Xiaomi Hadirkan Powerbank Magnetik 10.000mAh Yang Super Tipis, Isi Daya Kabel 45W

Xiaomi menambah pilihan power bank untuk pengguna yang menginginkan bodi ringkas tanpa harus mengorbankan kapasitas. Lewat Xiaomi Jinshajiang Ultra-Thin Magnetic Power Bank 10000 45W, perusahaan ini menghadirkan perangkat magnetik yang tipis, membawa kapasitas 10.000mAh, dan tetap menawarkan pengisian kabel yang cepat.

Yang membuat produk ini menarik adalah fokusnya pada keseimbangan antara portabilitas dan kecepatan isi daya. Xiaomi sudah membuka pre-order di China daratan dengan harga 369 yuan, sehingga perangkat ini langsung masuk ke pasar dengan positioning yang cukup jelas untuk pengguna mobile yang aktif.

Bodi tipis untuk penggunaan harian

Secara fisik, power bank ini dibuat sangat ramping.
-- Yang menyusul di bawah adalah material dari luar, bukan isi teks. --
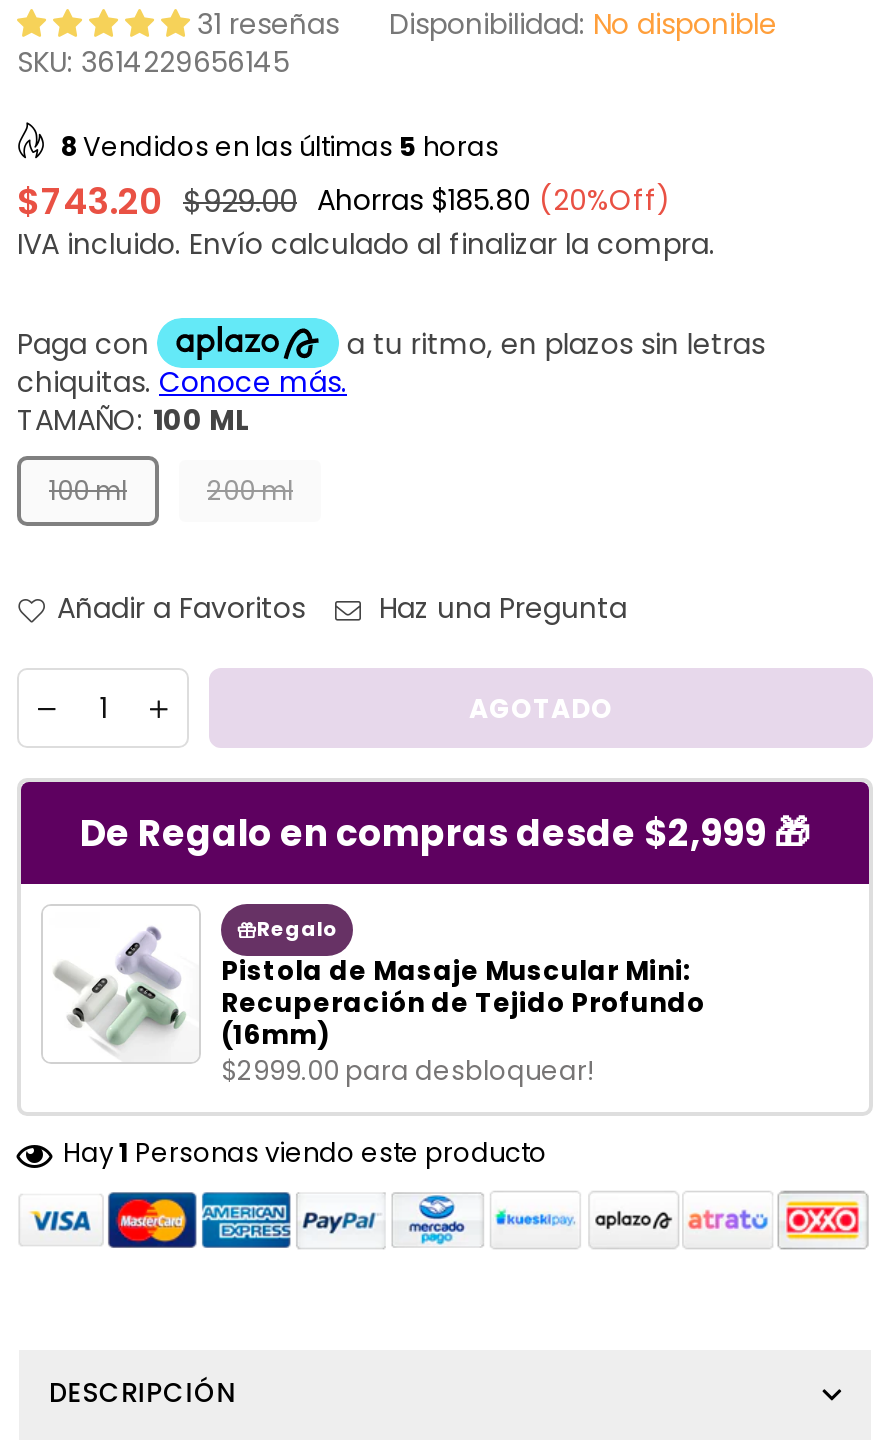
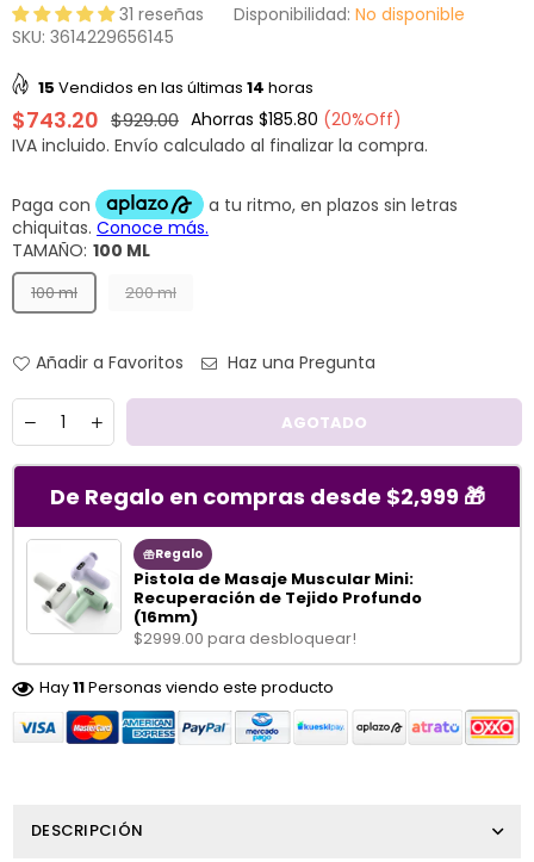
[61,128,499,166] 8 Vendidos en las últimas 5 horas -> [38,76,313,99] 15 Vendidos en las últimas 14 horas
[63,1134,547,1172] Hay 1 Personas viendo este producto -> [39,676,334,699] Hay 11 Personas viendo este producto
Ketebalannya hanya 13,2 mm dengan bobot 195 gram, sementara dimensinya tercatat 102 x 70,5 x 13,2 mm.

Xiaomi menyimpan total kapasitas 10.000mAh di dalam dua sel baterai 5.000mAh. Susunan ini membantu menjaga ukuran tetap ringkas, tetapi daya simpan tetap berada di level yang dibutuhkan untuk pemakaian harian.

Baterai padat energi jadi kunci

Untuk mencapai desain setipis itu, Xiaomi memakai baterai anoda silikon-karbon GSR. Perusahaan menyebut kepadatan energinya mencapai 840Wh/L dan kandungan silikonnya 16 persen.

Spesifikasi tersebut biasanya muncul pada baterai kelas flagship dan dipakai untuk membantu mempertahankan kapasitas besar dalam ruang yang lebih sempit. Karena itu, Xiaomi menempatkan kata “ultra-thin” sebagai identitas utama produk ini.

Isi daya magnetik dan kabel sama-sama tersedia

Di sisi pengisian, perangkat ini mendukung wireless magnetic charging hingga 20W. Xiaomi menyebutnya kompatibel dengan smartphone Xiaomi dan juga Apple iPhone.

Untuk pemakaian kabel, output tertingginya mencapai 45W. Selain itu, tersedia juga mode 40W, 30W, dan 27W agar pengguna bisa menyesuaikan kebutuhan pengisian dengan perangkat yang dipakai.

Power bank ini juga dapat mengisi dua perangkat sekaligus melalui kombinasi pengisian kabel dan nirkabel. Fleksibilitas seperti ini membuatnya lebih praktis bagi pengguna yang membawa lebih dari satu perangkat aktif.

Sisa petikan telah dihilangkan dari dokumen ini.